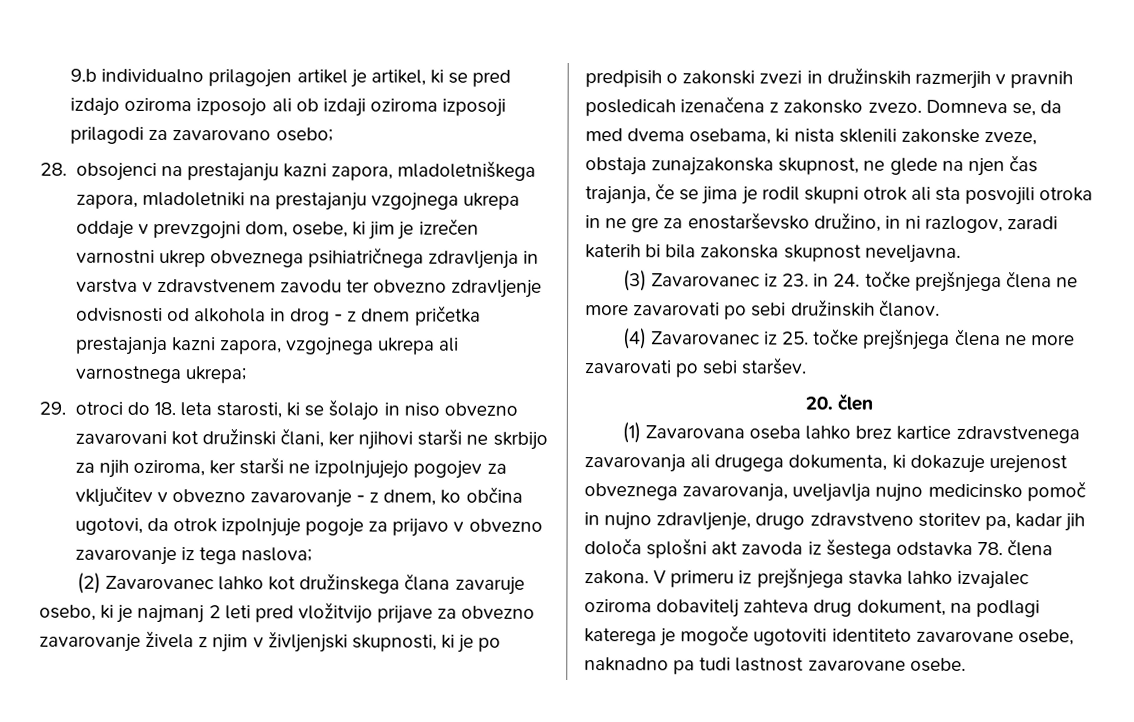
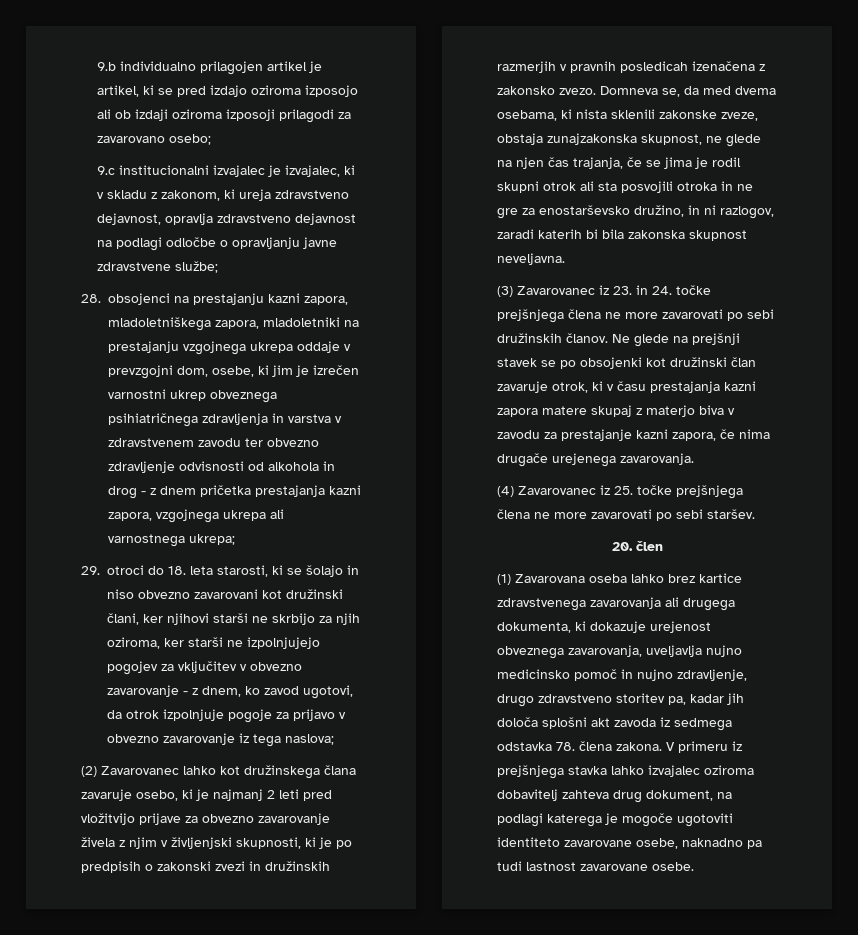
+ 9.c institucionalni izvajalec je izvajalec, ki v skladu z zakonom, ki ureja zdravstveno dejavnost, opravlja zdravstveno dejavnost na podlagi odločbe o opravljanju javne zdravstvene službe;
- 29. otroci do 18. leta starosti, ki se šolajo in niso obvezno zavarovani kot družinski člani, ker njihovi starši ne skrbijo za njih oziroma, ker starši ne izpolnjujejo pogojev za vključitev v obvezno zavarovanje - z dnem, ko občina ugotovi, da otrok izpolnjuje pogoje za prijavo v obvezno zavarovanje iz tega naslova;
+ 29. otroci do 18. leta starosti, ki se šolajo in niso obvezno zavarovani kot družinski člani, ker njihovi starši ne skrbijo za njih oziroma, ker starši ne izpolnjujejo pogojev za vključitev v obvezno zavarovanje - z dnem, ko zavod ugotovi, da otrok izpolnjuje pogoje za prijavo v obvezno zavarovanje iz tega naslova;
+ Ne glede na prejšnji stavek se po obsojenki kot družinski član zavaruje otrok, ki v času prestajanja kazni zapora matere skupaj z materjo biva v zavodu za prestajanje kazni zapora, če nima drugače urejenega zavarovanja.
- (1) Zavarovana oseba lahko brez kartice zdravstvenega zavarovanja ali drugega dokumenta, ki dokazuje urejenost obveznega zavarovanja, uveljavlja nujno medicinsko pomoč in nujno zdravljenje, drugo zdravstveno storitev pa, kadar jih določa splošni akt zavoda iz šestega odstavka 78. člena zakona.
+ (1) Zavarovana oseba lahko brez kartice zdravstvenega zavarovanja ali drugega dokumenta, ki dokazuje urejenost obveznega zavarovanja, uveljavlja nujno medicinsko pomoč in nujno zdravljenje, drugo zdravstveno storitev pa, kadar jih določa splošni akt zavoda iz sedmega odstavka 78. člena zakona.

_ _ _

▸ What is expected
State how many lines in the preceding material contain the word "kartice", and give nothing else.

▸ Reply to the task
2